8/31 – From the IP Bookshelf: Shadow Light Workbook by Keith Witt
Jeannie Carlisle Volckmann
Integral Publishers Partner and Chief of Acquisitions and Editorial, Jeannie Carlisle interviews Keith Witt about his latest work,
Jeannie: Thanks for joining us today, Keith. It’s always such a pleasure to speak with you about your work. You are one of the most passionate and joyful authors we have the privileged to publish. Could you describe to the ILR audience the premise of the workbook?
Keith: Absolutely! Shadow Light: Illuminations at the Edge of Darkness was written to help people understand and work with the human experience of being conscious and volitional–able to consciously choose where to direct attention and what to say or do–with the reality that we are constantly being influenced by vast amounts of constructive and destructive ideas, feelings, impulses, and memories arising from our non-conscious, Shadow selves. This Shadow self–what some neuroscientists call the “Adaptive unconscious,”–is where real change and growth occurs as we develop through life. The measure of any psychotherapy or spiritual practice is how well it helps us grow our Shadow.

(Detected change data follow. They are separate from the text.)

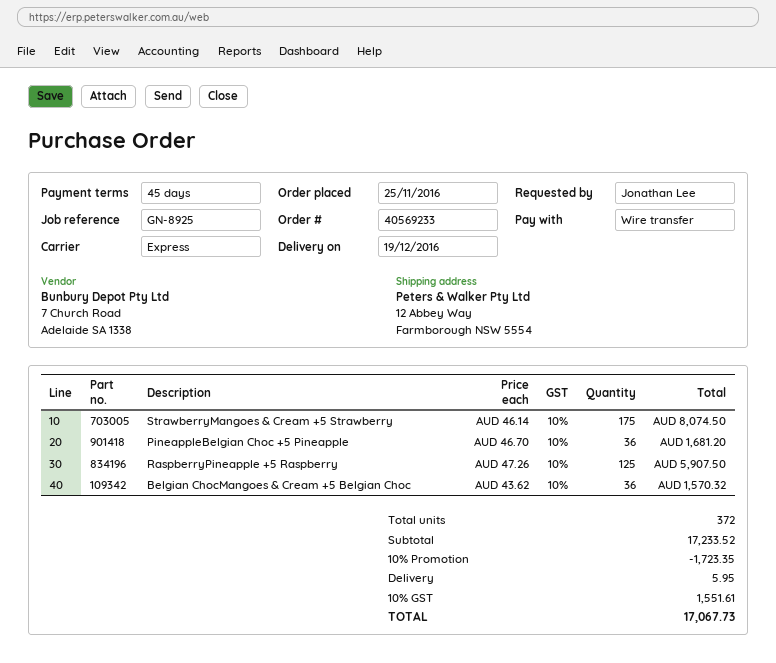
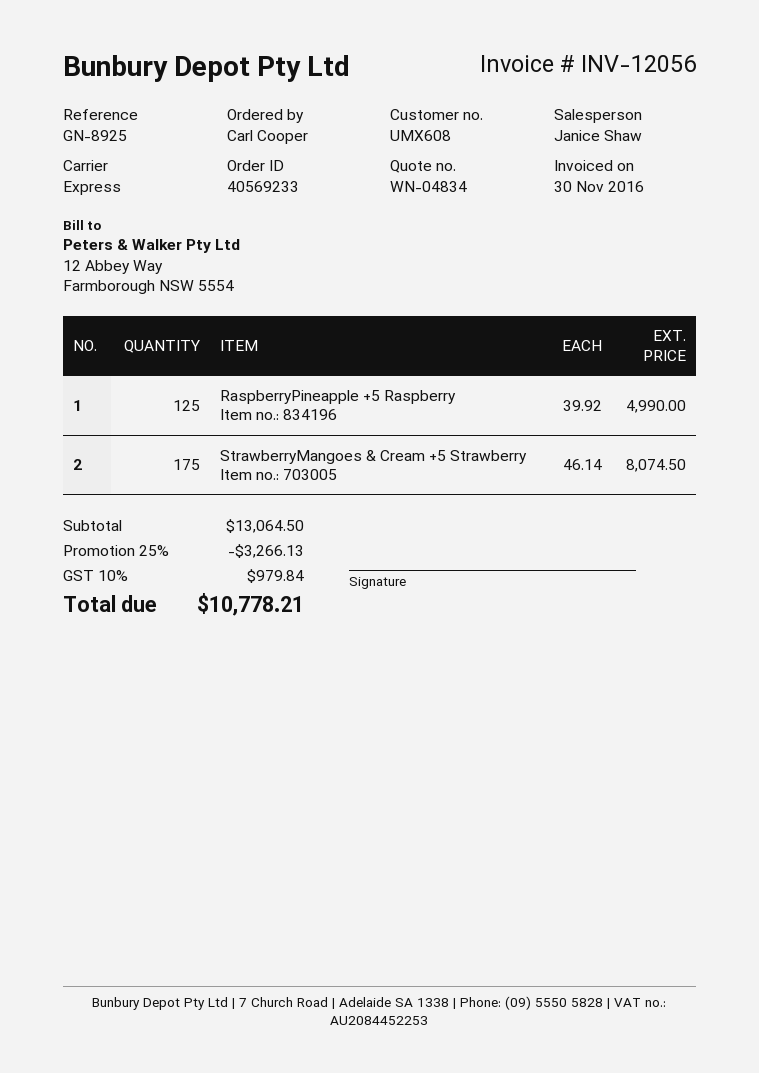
ordered by: Jonathan Lee -> Carl Cooper
PineappleBelgian Choc +5 Pineapple: 36 x 46.70 = 1681.20 -> none
RaspberryPineapple +5 Raspberry: 125 x 47.26 = 5907.50 -> 125 x 39.92 = 4990.00
Belgian ChocMangoes & Cream +5 Belgian Choc: 36 x 43.62 = 1570.32 -> none
subtotal: 17233.52 -> 13064.50
discount: 10% = 1723.35 -> 25% = 3266.13
shipping: 5.95 -> none
tax: 10% = 1551.61 -> 10% = 979.84
total: 17067.73 -> 10778.21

Vertical health involves upward movement on any developmental line and is marked much more by the growth of our Shadow–our unconscious self–than by new understandings of our conscious self.
Shadow Light Journal was written to coordinate the dozens of practices offered up in Shadow Light with brief descriptions and opportunities to create individualized programs for discovering and growing your Shadow self. As you engage in these practices you both discover and amplify your deeper wisdom, while also uncovering and integrating self-destructive patterns and habits. This supports constructive Shadow and transmutes destructive Shadow into constructive Shadow.
Jeannie: What inspired you to create this companion journal for Shadow Light: Illuminations at the Edge of Darkness this book?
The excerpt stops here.